Заходим за эти двери, а там прихожая, два дивана мягких, столик на низких ножках. Выходит женщина, пожилая, но аккуратная, чистенькая. Новосельцев сказал ей что-то. Она исчезла и тут же вернулась с двумя альбомами. Вопщетки, сели мы, начали смотреть альбомы, фотокарточки. Красивые девчата такие, молодые, которая так сидит, которая эдак, которая курит, а которая смеется…
— А одеты во что? — добивается своего Ганна.
— А во, в чем мать родила.
— Совсем?
— И совсем, а если и есть что-нибудь, так тоже как совсем.
— А бо-о-о! — всплеснула в ладоши Ганна. — Тут во, бывает, летом искупаться захочется, и то ищешь место, чтоб никто никогда…
— Во, а ты говоришь: никаких сорочек, окромя комбинашек, — расхохотался Андрей.
— Ай, что ты знаешь, — незлобиво отмахнулась от него Ганна. — Ну и что дальше?

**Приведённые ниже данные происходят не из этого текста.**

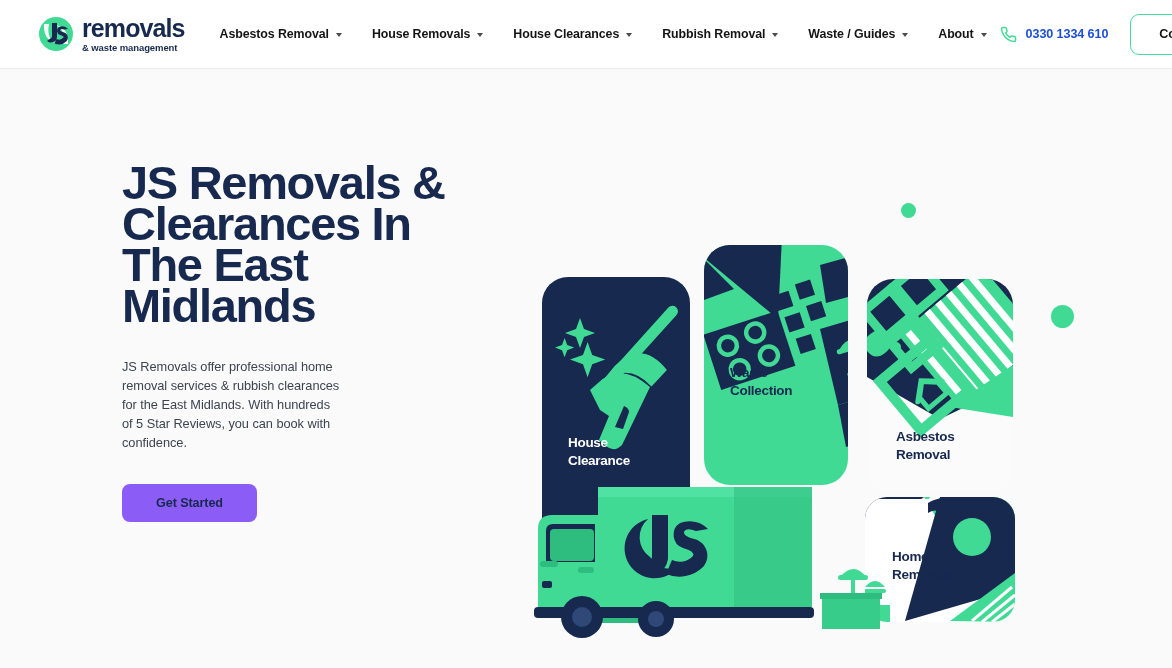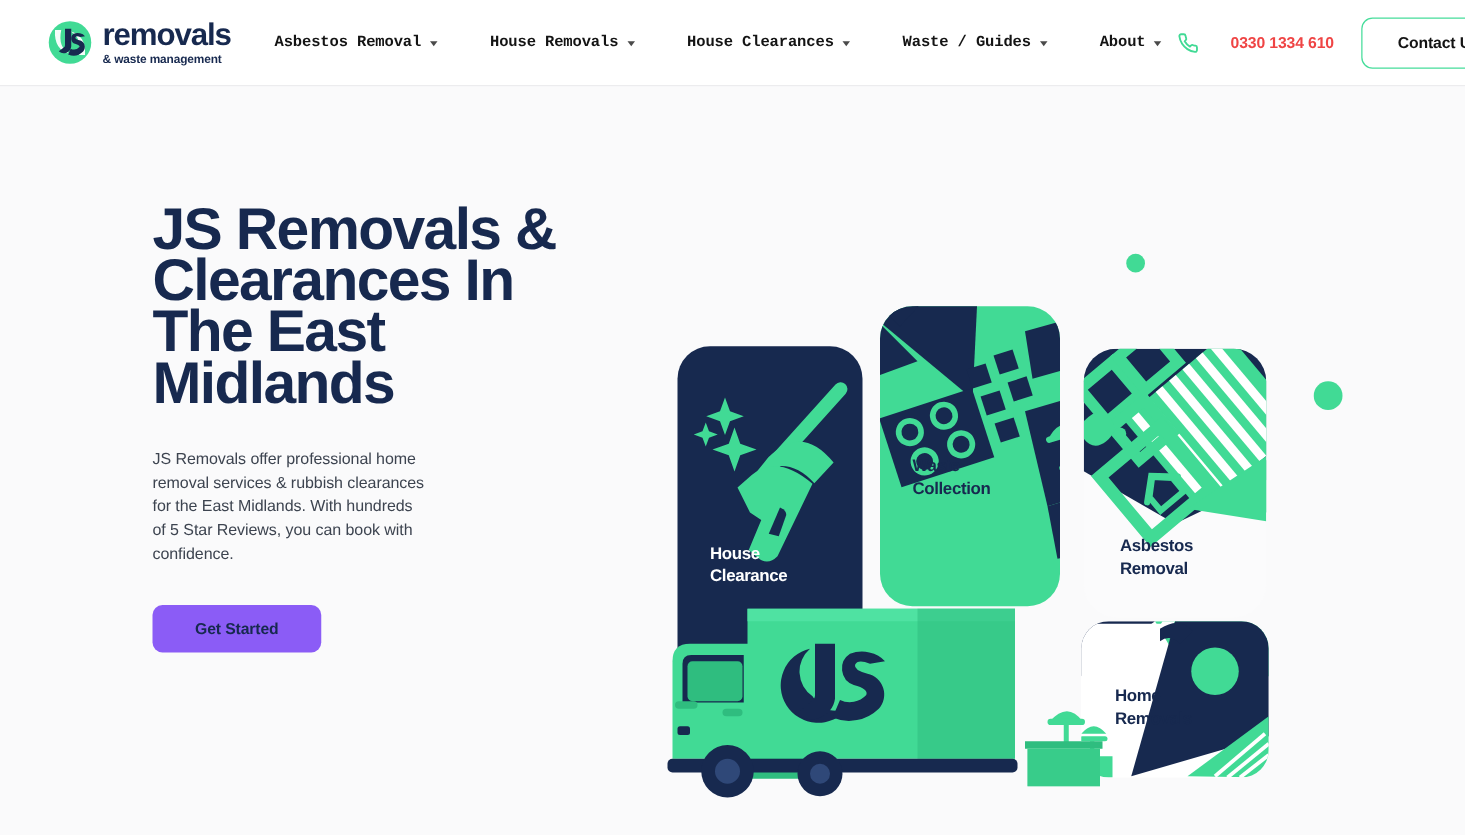"Asbestos Removal" .nav { font-family: Liberation Mono, monospace -> none; gap: 16px -> 4px }
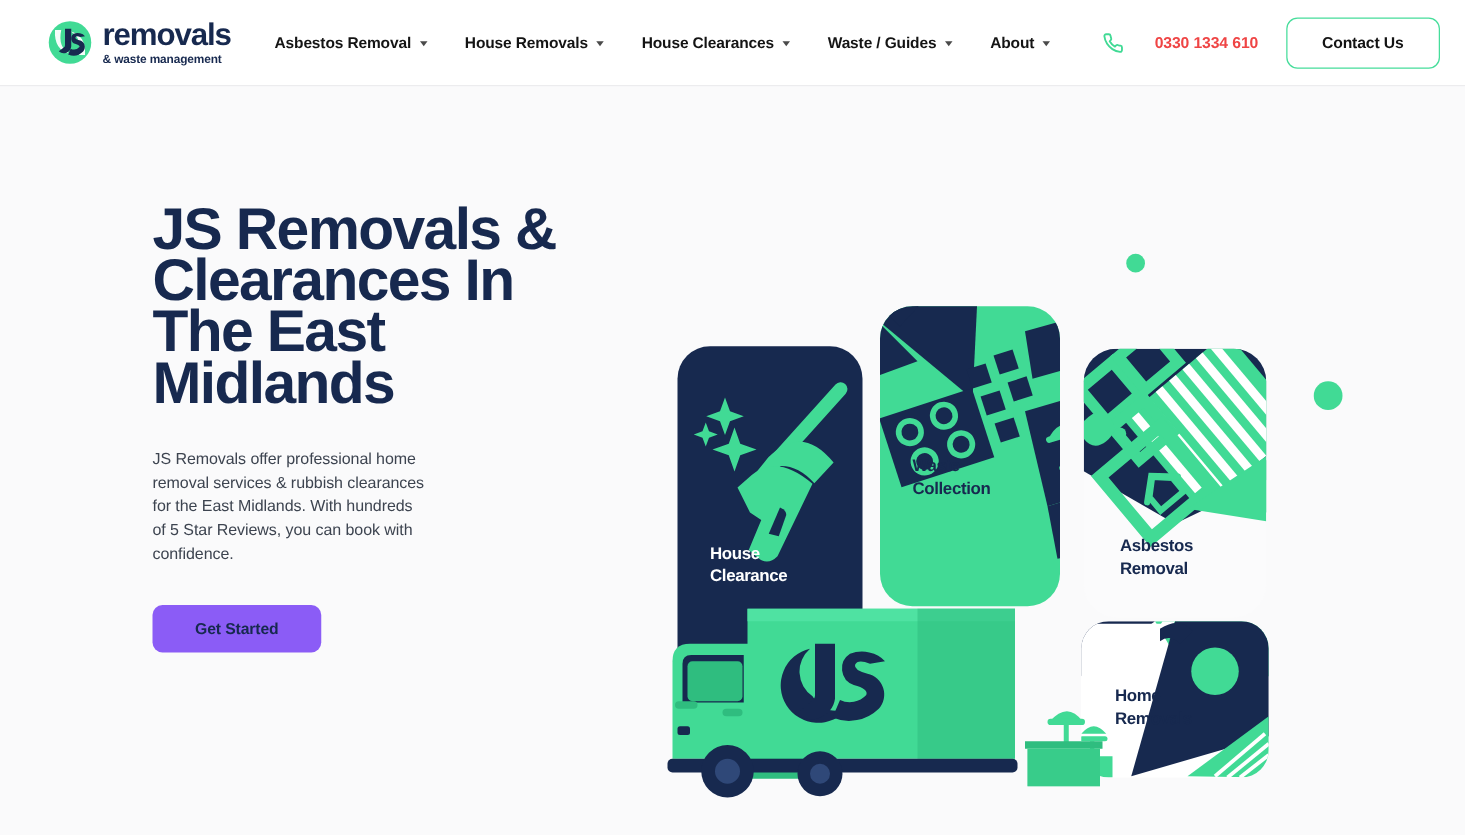"Rubbish Removal" div.nav-item { html: none -> <div> <span>Rubbish Removal</span> <span></span> </div> }
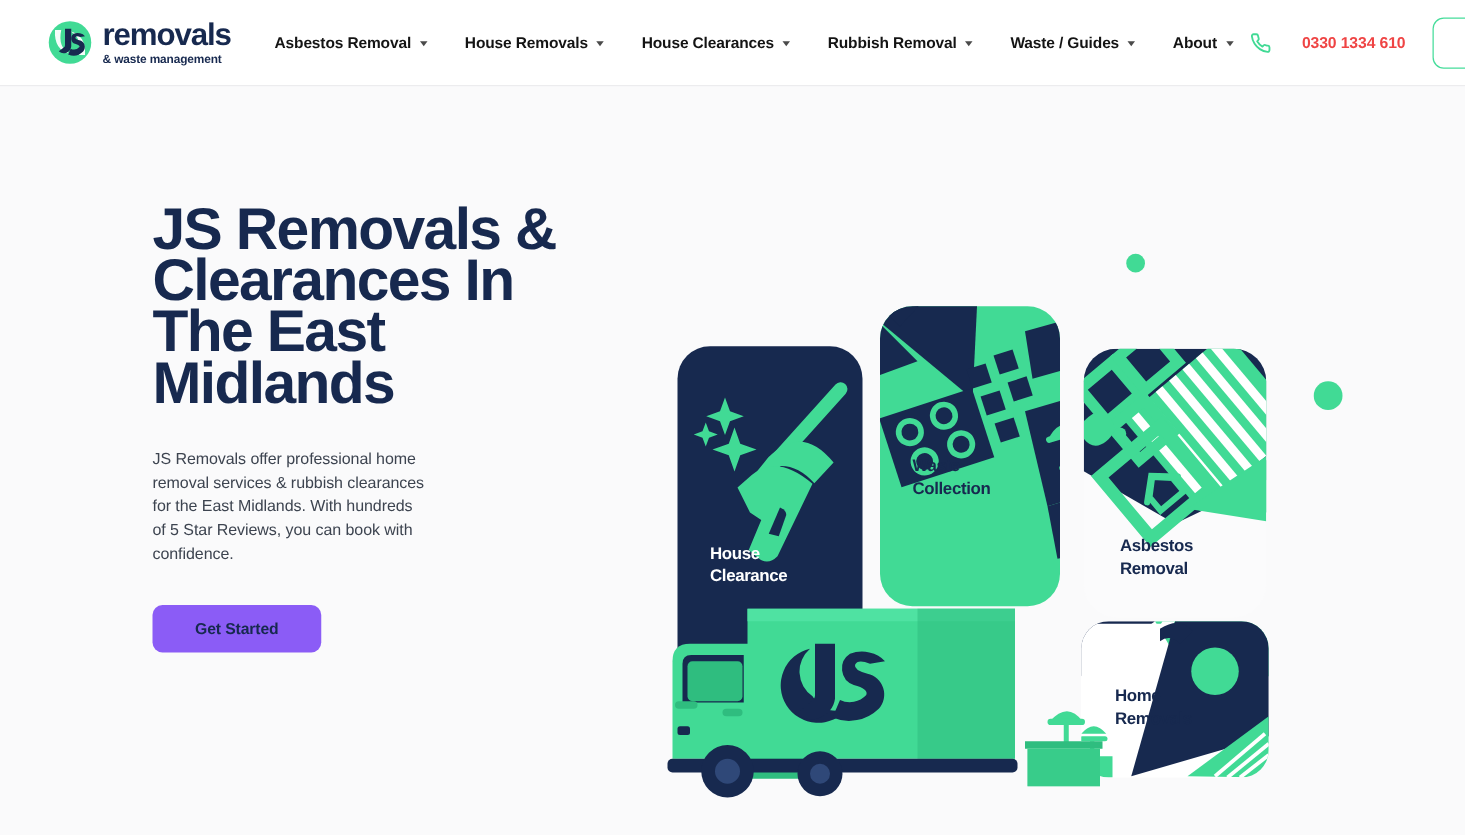"0330 1334 610" .phone-num { color: #ef4444 -> #1d4ed8; margin-left: 16px -> none }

— Я как увидел эти фотокарточки, сразу встал: «Пошли, Ваня, нечего нам тут…» Но он опять: «Игнат Степанович, раз уж зашли, поглядим». А что там глядеть? — Игнат поморщился, махнул рукой. Видно было: ему не больно нравилась и сама эта история, и то, что он начал рассказывать ее. Да куда денешься, начал… — Подошла как раз эта женщина. Новосельцев и говорит: «Идите, Игнат Степанович, а я здесь побуду». Вопщетки, можно было и не ходить, колхоз — дело добровольное… Словом… повела она меня по коридору. Подвела к двери, кивнула головой, мол, ступай. Я еще сомневался, да она весело подтолкнула вперед. Ну что ж, отступать некуда, можно сказать, сам напросился. Открыл я дверь, вошел. Маленькая комнатенка, кровать, столик, пара кресел. За столиком боком ко мне сидит девчурка… облокотилась на столик. И совсем голенькая. Взглянула на меня, сначала вроде испугалась, но тут же заулыбалась, залопотала что-то, показывает: смелей, мол, раздевайся. А я… знаешь… сапоги, шинель, пилотка… Столько дорог, дым, грязь… Война — это тебе не прогулка в Курганок на танцы. Вопщетки, вроде увидел себя сбоку. И она, девчурка… Как Соня моя, может, чуть постарше… И так мне не по себе стало, так гадко, будто хотел злодейство какое над собой и над всем светом учинить. И злость на фашистов всех этих. Надо же до такого людей довести… Повернулся я и назад за дверь… А Новосельцев сидит за столиком, с той женщиной растабарывает. «Вопщетки, — говорю ему, — пошли-ка отсюда, и чем скорей, тем лучше». А самого аж трясет.
— С таком и ушли? — не то с радостью, не то с разочарованием спросил Андрей.
— Ага, — хмуро ответил Игнат. — Новосельцев извинился перед хозяйкой того заведения, достал из сумки банку тушенки, оставил на столике, и мы пошли. Потом мы с ним никогда не говорили об этом и никому не рассказывали. Кому расскажешь? А тогда вышли, я и говорю ему: «Ну что, сходили в гости?» Он мне: «Я наперед знал, что тем все кончится. Но, Игнат Степанович, это тоже надо увидеть». — «Видеть-то видеть. А если б им вздумалось провокацию против нас организовать, как бы ты на это посмотрел?» — «Против провокации я и остался в коридоре…» — «Ну, а кабы я… Ну, вопщетки, это самое… Война, когда я видел ту женщину… Ну, если б я… Что тогда?» — «Война есть война, а мы — люди…» А потом рассказывает: «Я спросил у хозяйки: как же мы расплачиваться будем?..» Марки — что, марки уже были ничто. И она ответила ему: «Вы победители, и вы первые зашли… Мы вас бесплатно обслужим». Ну и разозлился я на него тогда. Победители… Мать вашу… по захлевью пошли. Да что с него возьмешь… молодой был хлопец, отчаянно любопытный до всего. Все ему чего-то не хватало, куда-то тянуло. Все ему хотелось знать… Может, с месяц прошло после того, мы переезжали на новое место, и налетели откуда-то самолеты, бомбить начали. Одна бомба накрыла их машину. Зачем он остался сидеть в машине, когда все по канавам лежали, не знаю. Вот такие, Ганна, комбинашки… Скажите-ка лучше, как там мои? Давно вы их видели? — спросил Игнат уже о своем.